В этот же день у Пушкина было свидание с одним «умным человеком во всем смысле этого слова». Это был Павел Иванович Пестель[515], едва ли не самый замечательный из всех декабристов, человек сильной воли, острого и смелого ума. Пушкин со свойственной ему зоркостью отметил это: «Он один из самых оригинальных умов, которых я знаю…» И, однако, Пушкину не нравился этот человек. Об этом свидетельствует дерзкий его вопрос. «Не родня ли вы сибирскому злодею?» вопрос, который поэт однажды задал Пестелю за обедом в доме М. Ф. Орлова, прекрасно зная, что Пестель сын иркутского генерал-губернатора И. Б. Пестеля[516], известного своей суровой жестокостью. Об этой неприязни Пушкина свидетельствует и запись в дневнике от 24 ноября 1833 года: «Странная встреча: ко мне подошел мужчина лет 45, в усах и с проседью. Я узнал по лицу грека и принял его за одного из моих старых кишиневских приятелей. Это был Суццо[517], бывший молдавский господарь. Он теперь посланником в Париже; не знаю еще, зачем здесь. Он напомнил мне, что в 1821 году был я у него в Кишиневе вместе с Пестелем. Я рассказал ему, каким образом Пестель обманул его и предал этерию[518], представя ее императору Александру отраслию карбонаризма[519]. Суццо не мог скрыть ни своего удивления, ни досады. Тонкость фанариота[520] была побеждена хитростию русского офицера! Эго оскорбляло его самолюбие…»

Что это значит? Пестель в роли предателя? И это говорит Пушкин, когда уже прошло семь лет после эшафота 13 июля 1826 года. Конечно, это не так. Предателем можно назвать того, кто был участником какого-нибудь дела и обманул товарищей. Но Пестель не мог быть членом гетерии, и даже неизвестно, в какой мере он сочувствовал тогдашнему движению. Значит, выражение Пушкина неудачно и неточно, и он, конечно, не предназначал свою заметку для публикации. Однако нет дыма без огня. Пестель, будучи подполковником Мариупольского гусарского полка, в марте 1821 года был командирован в Скуляны для собрания сведений о греческом восстании. В своем докладе Пестель действительно не скрыл своих предположений о характере движения. Он указал на возможную связь гетеристов с итальянскими карбонариями. «Сам Ипсиланти, – писал в своем докладе Пестель, – только орудие в руках тайной силы, которая пользуется его именем[521]». Император Александр, получив доклад Пестеля на конгрессе в Лайбахе[522], остался очень доволен его блестящею формою.
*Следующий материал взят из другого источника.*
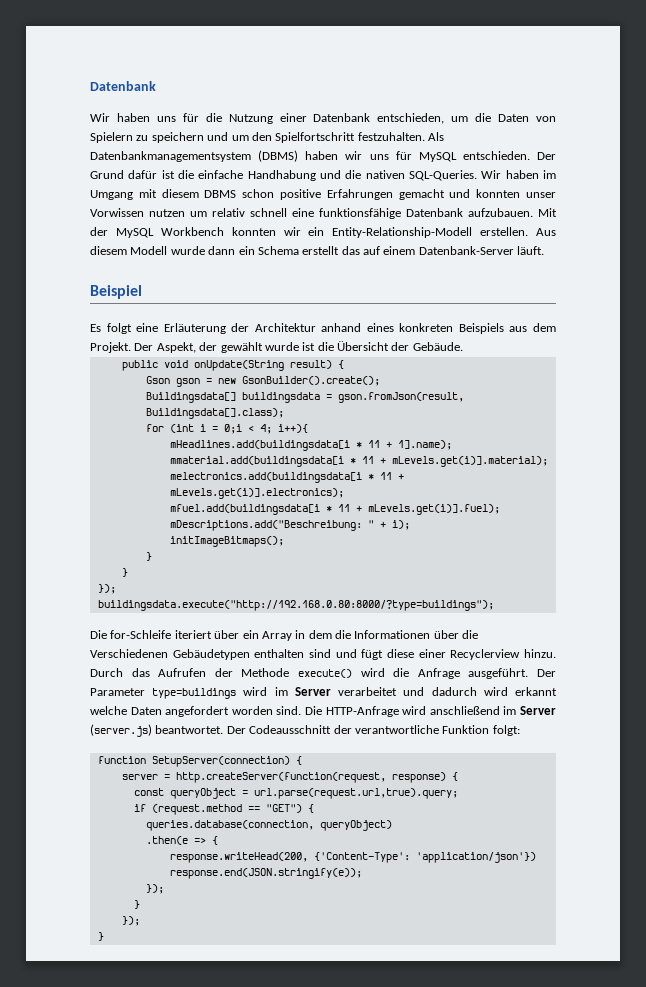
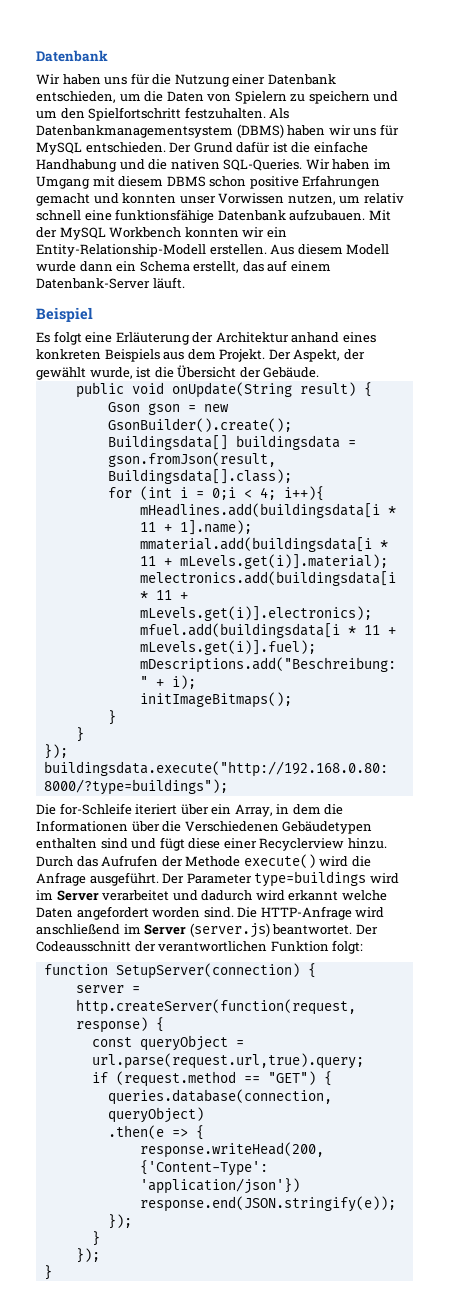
[149,209,185,217] nutzen -> [287,194,336,205] nutzen,
[302,246,340,255] erstellt -> [193,261,240,273] erstellt,
[264,342,299,351] wurde -> [89,367,133,379] wurde,
[261,631,292,641] Array -> [234,804,273,817] Array,
[354,725,439,734] verantwortliche -> [158,941,268,952] verantwortlichen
Он даже хвастался: «Вот как у нас пишут полковники!» Пестель, очевидно, в разговоре с Пушкиным также не скрывал своего мнения о гетерии, и поэт, склонный тогда идеализировать национальное греческое движение, был раздражен холодным и бесстрастным тоном Пестеля.

И. П. Липранди свидетельствует, что Пушкину не нравился Пестель. Однако поэт понимал его значительность. Они несколько раз встречались, и у них были беседы вовсе не безразличные. Встреча умного, самоуверенного, надменного, серьезного и строгого Пестеля со страстным, насмешливым и совсем не по-пестелевски умным Пушкиным представляет немалый интерес. Пестель был непобедимый спорщик. Все знавшие его в один голос свидетельствуют, что он властно покорял умы, самые упрямые. Его не любили, но ему повиновались. Что его действительно не любили даже товарищи по заговору, это ясно из того, как говорили о нем на допросе Верховного суда члены тайного общества: Рылеев[523] обвинял его в бонапартистском плане; И. Г. Бурцов[524] отзывался о нем враждебно; Н. В. Басаргин[525] предавал Пестеля, утверждая, что преступные мнения поддерживал «один только полковник Пестель»; М. П. Бестужев-Рюмин[526] показал, что именно Пестель настаивал на истреблении всей царской фамилии; такое же показание, страшное для Пестеля, давал М. И. Муравьев-Апостол[527]. Враждебность к Пестелю, которая вдруг обнаружилась в умах и сердцах, еще недавно ему покорных, удивительна: она напоминает злобу депутатов конвента после 22 прериала 1794 года[528], когда бледный и дрожащий Робеспьер, обреченный на казнь, сошел с трибуны под яростный свист толпы.